Start of Block

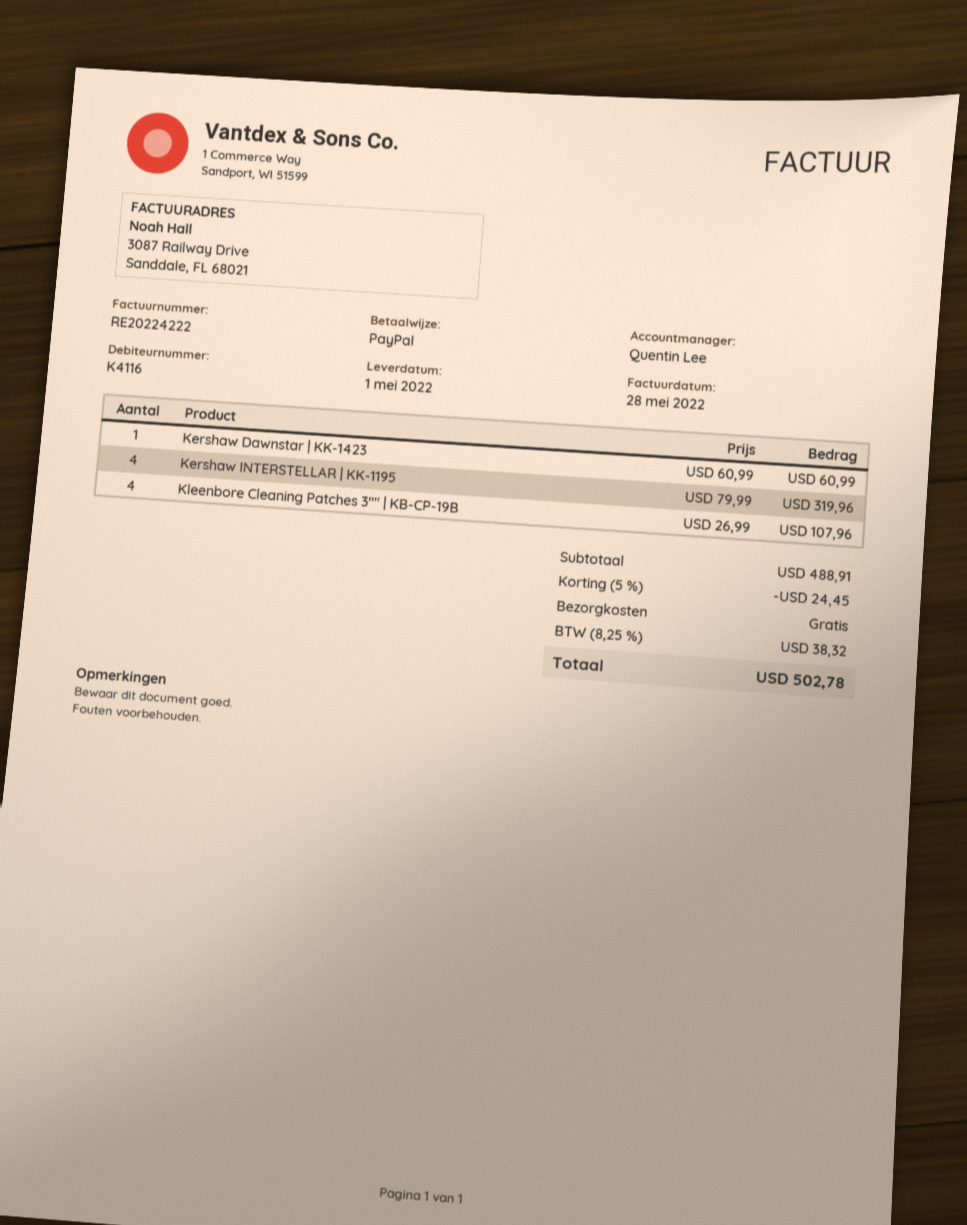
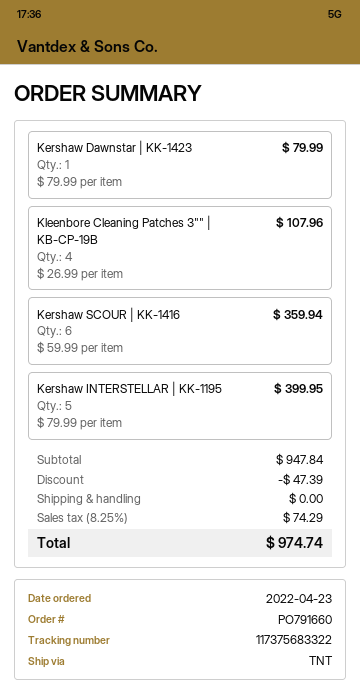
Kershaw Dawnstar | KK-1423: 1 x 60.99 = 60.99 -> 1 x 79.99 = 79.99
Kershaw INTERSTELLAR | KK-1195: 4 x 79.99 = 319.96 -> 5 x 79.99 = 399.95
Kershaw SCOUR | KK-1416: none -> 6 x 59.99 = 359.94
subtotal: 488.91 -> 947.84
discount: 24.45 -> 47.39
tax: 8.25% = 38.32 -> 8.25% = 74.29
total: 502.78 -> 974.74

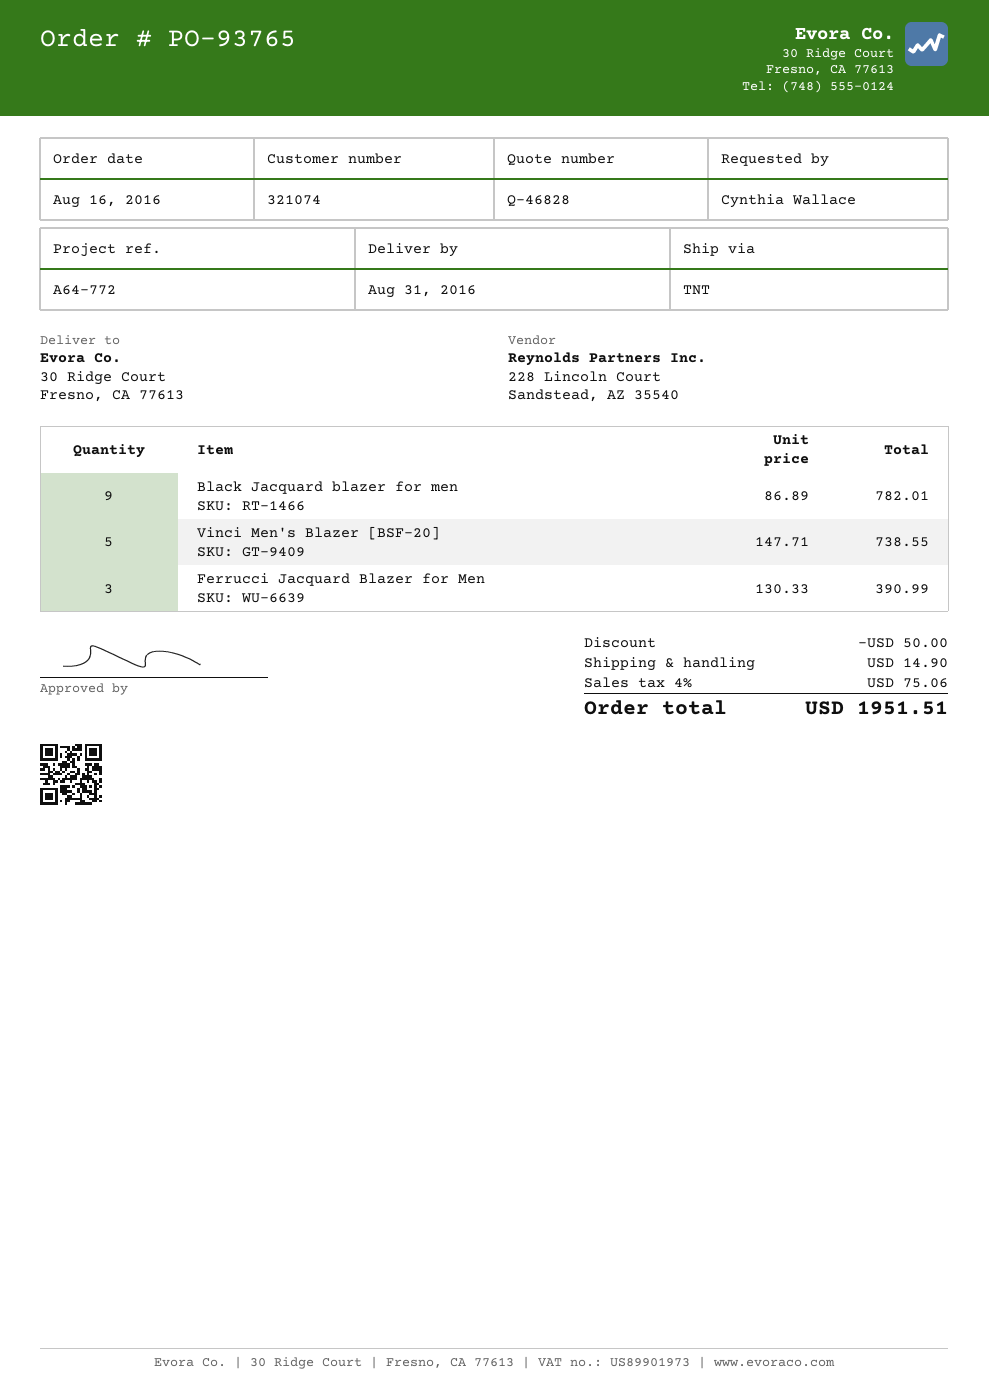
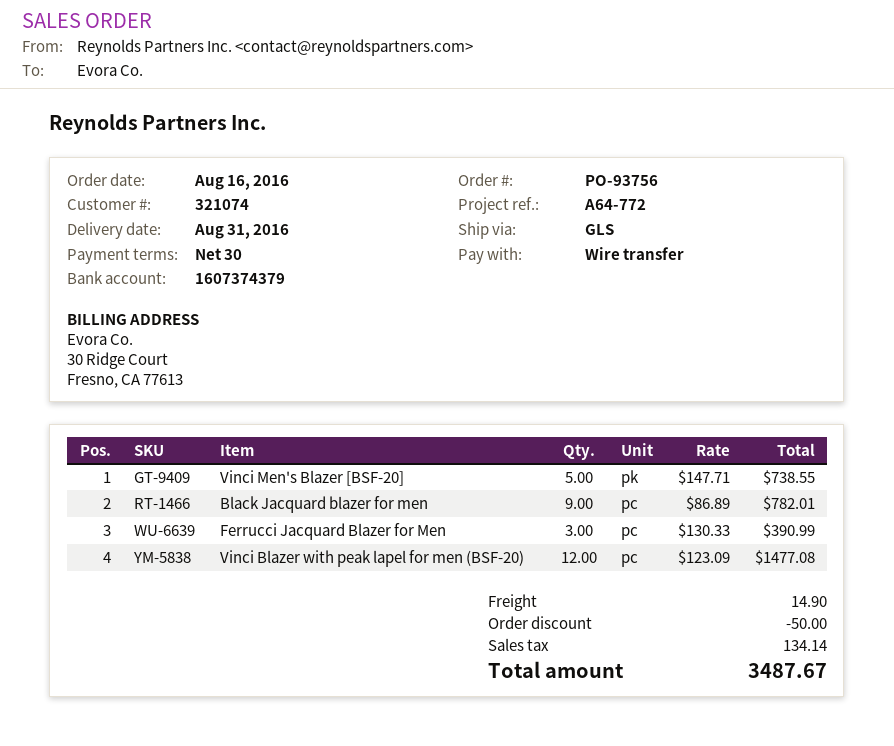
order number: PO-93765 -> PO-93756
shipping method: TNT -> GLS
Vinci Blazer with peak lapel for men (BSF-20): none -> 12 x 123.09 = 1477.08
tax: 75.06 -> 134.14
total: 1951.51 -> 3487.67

End of Block
Start of Block

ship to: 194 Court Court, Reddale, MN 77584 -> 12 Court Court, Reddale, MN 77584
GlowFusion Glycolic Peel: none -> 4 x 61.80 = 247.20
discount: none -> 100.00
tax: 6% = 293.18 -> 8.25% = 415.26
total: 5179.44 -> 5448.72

End of Block
Start of Block

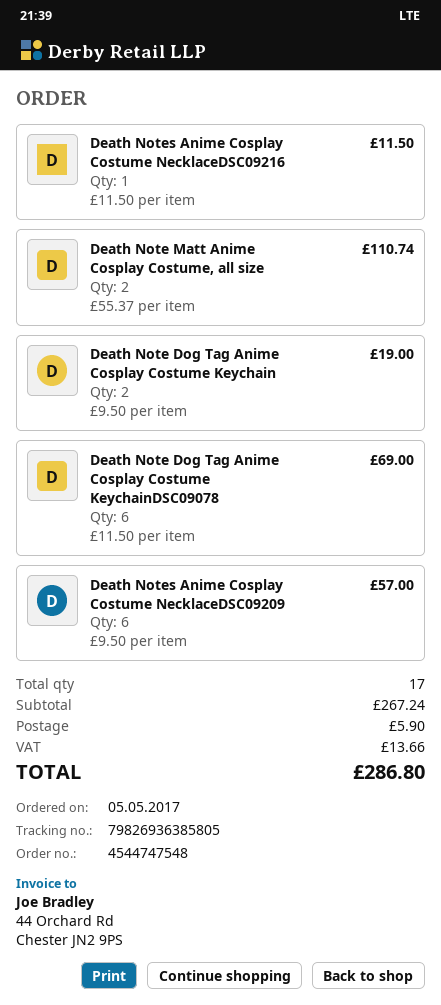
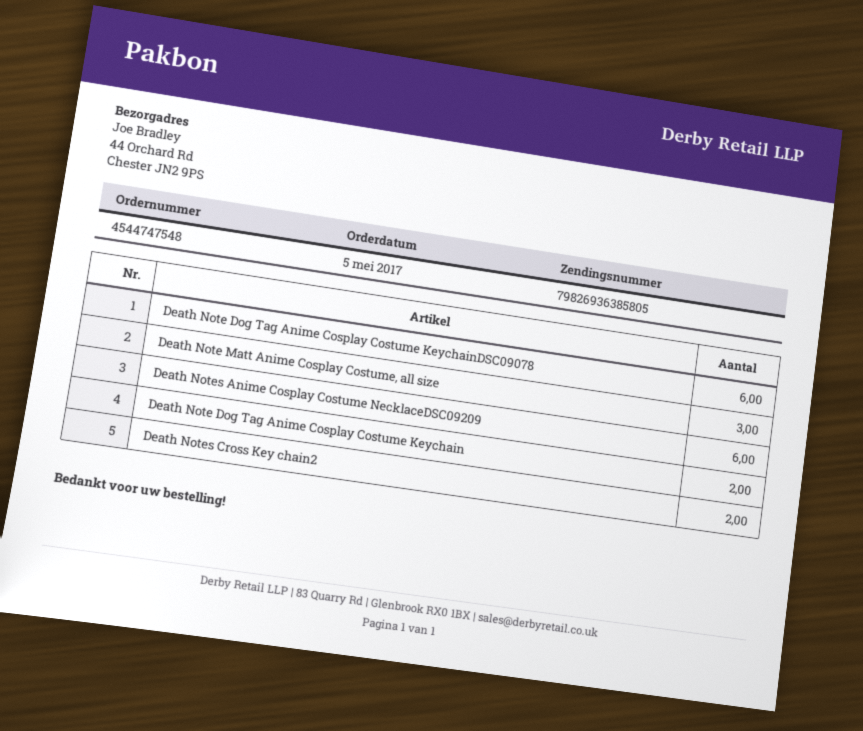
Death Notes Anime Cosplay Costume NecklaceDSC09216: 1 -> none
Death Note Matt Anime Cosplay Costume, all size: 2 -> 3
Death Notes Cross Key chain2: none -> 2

End of Block

**Brief:** Using the entries above, extract exactly the lines from the one that contains "tax: 8.25% = 38.32 -> 8.25% = 74.29" through the one that contains "total: 1951.51 -> 3487.67". Do not carry over any pictures.

**Exercise solution:**
tax: 8.25% = 38.32 -> 8.25% = 74.29
total: 502.78 -> 974.74

order number: PO-93765 -> PO-93756
shipping method: TNT -> GLS
Vinci Blazer with peak lapel for men (BSF-20): none -> 12 x 123.09 = 1477.08
tax: 75.06 -> 134.14
total: 1951.51 -> 3487.67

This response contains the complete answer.